==== INFORMATION PROVIDED

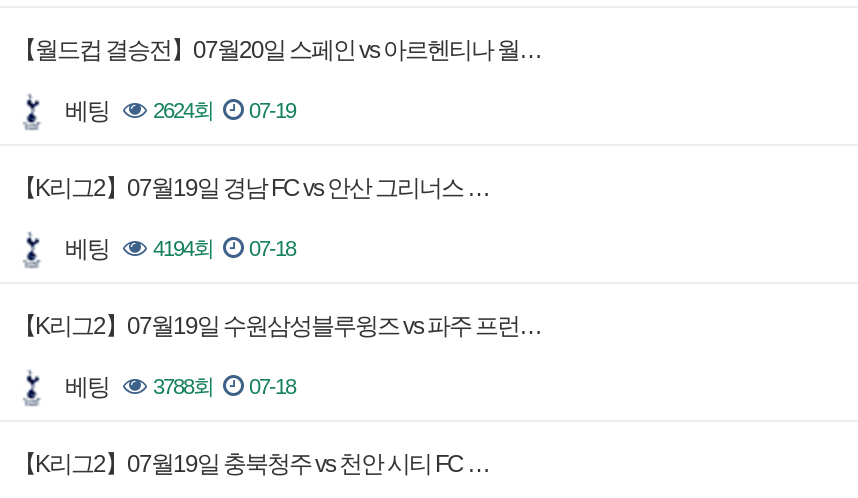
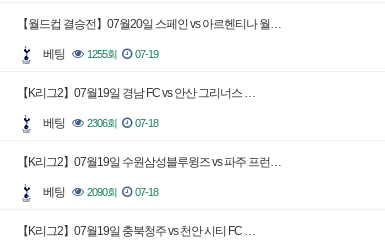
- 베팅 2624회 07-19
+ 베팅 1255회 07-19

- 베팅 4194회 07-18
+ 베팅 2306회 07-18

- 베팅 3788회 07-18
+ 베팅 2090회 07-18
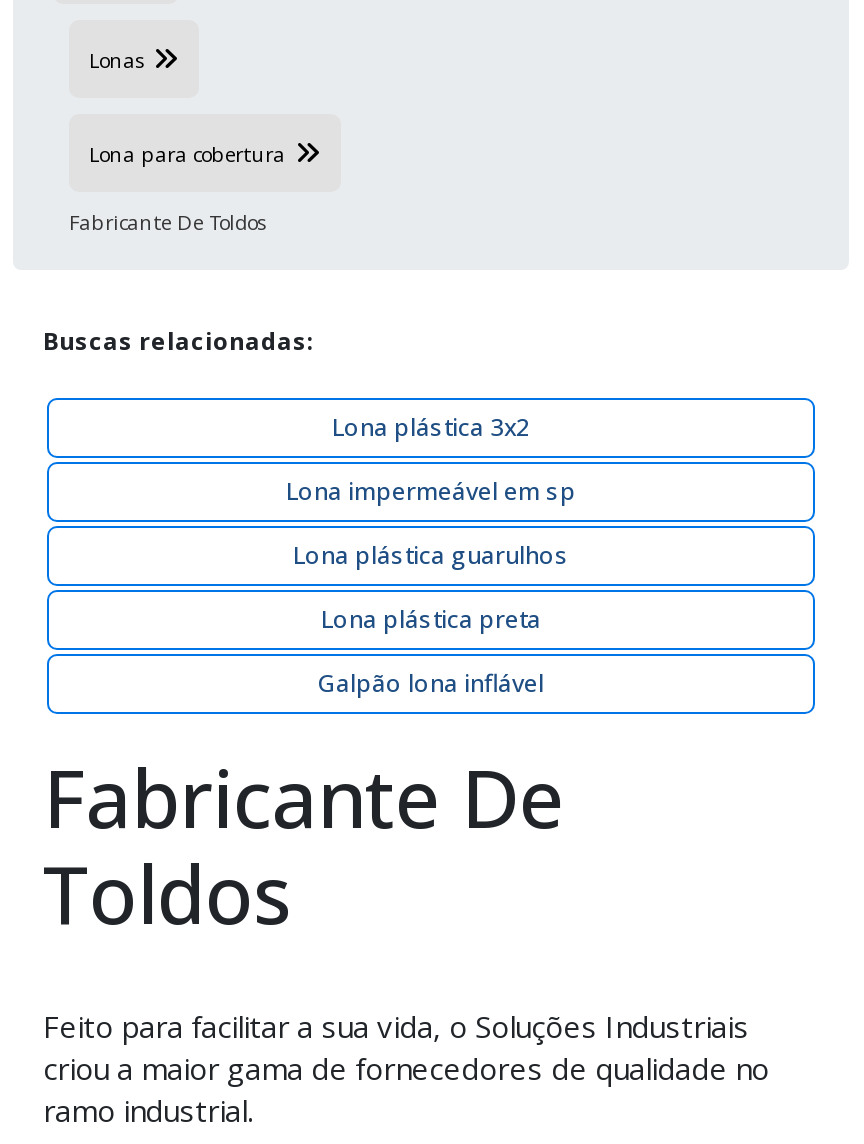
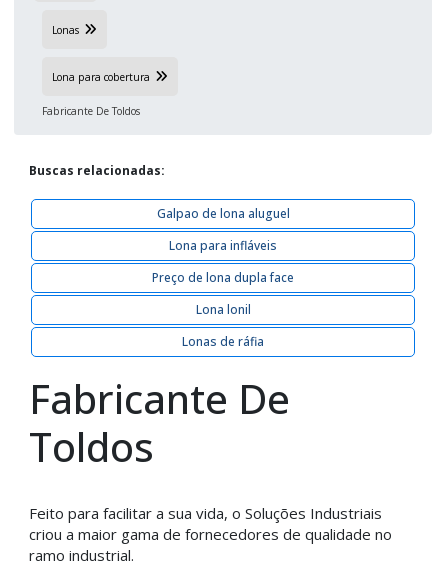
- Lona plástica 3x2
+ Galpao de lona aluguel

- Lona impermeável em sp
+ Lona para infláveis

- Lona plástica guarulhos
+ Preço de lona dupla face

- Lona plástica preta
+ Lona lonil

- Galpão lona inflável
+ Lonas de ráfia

========

#### ASSIGNMENT
Set down, word for word, every line from the line that holds "- Lona plástica guarulhos" to the end of the entries above, including both ends.

#### TASK ANSWER
- Lona plástica guarulhos
+ Preço de lona dupla face

- Lona plástica preta
+ Lona lonil

- Galpão lona inflável
+ Lonas de ráfia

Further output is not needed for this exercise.